### TASK DESCRIPTION
The pictures are to be dropped, and the records below are to be restated word for word.

─── DATA EXTRACT

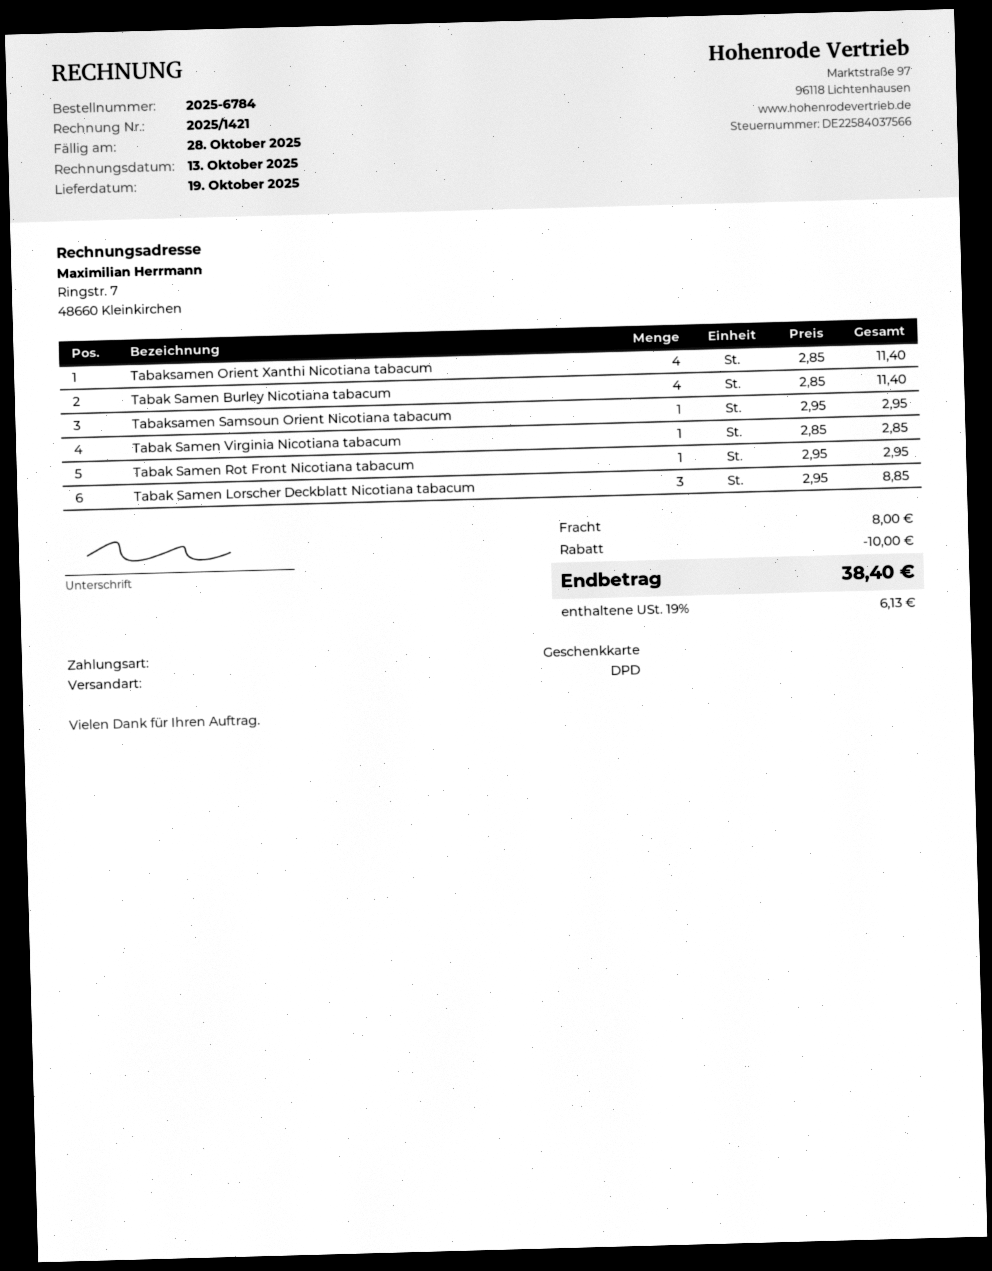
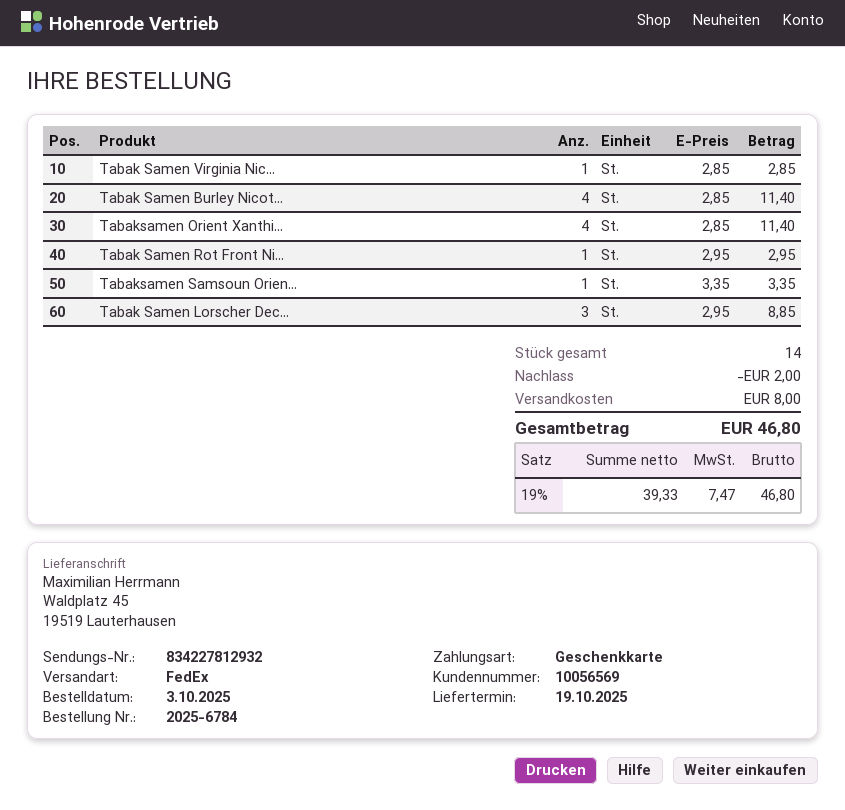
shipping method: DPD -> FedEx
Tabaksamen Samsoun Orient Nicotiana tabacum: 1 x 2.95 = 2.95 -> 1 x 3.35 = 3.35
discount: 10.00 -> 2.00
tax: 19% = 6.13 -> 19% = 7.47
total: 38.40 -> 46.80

──────

### WRITTEN SOLUTION
shipping method: DPD -> FedEx
Tabaksamen Samsoun Orient Nicotiana tabacum: 1 x 2.95 = 2.95 -> 1 x 3.35 = 3.35
discount: 10.00 -> 2.00
tax: 19% = 6.13 -> 19% = 7.47
total: 38.40 -> 46.80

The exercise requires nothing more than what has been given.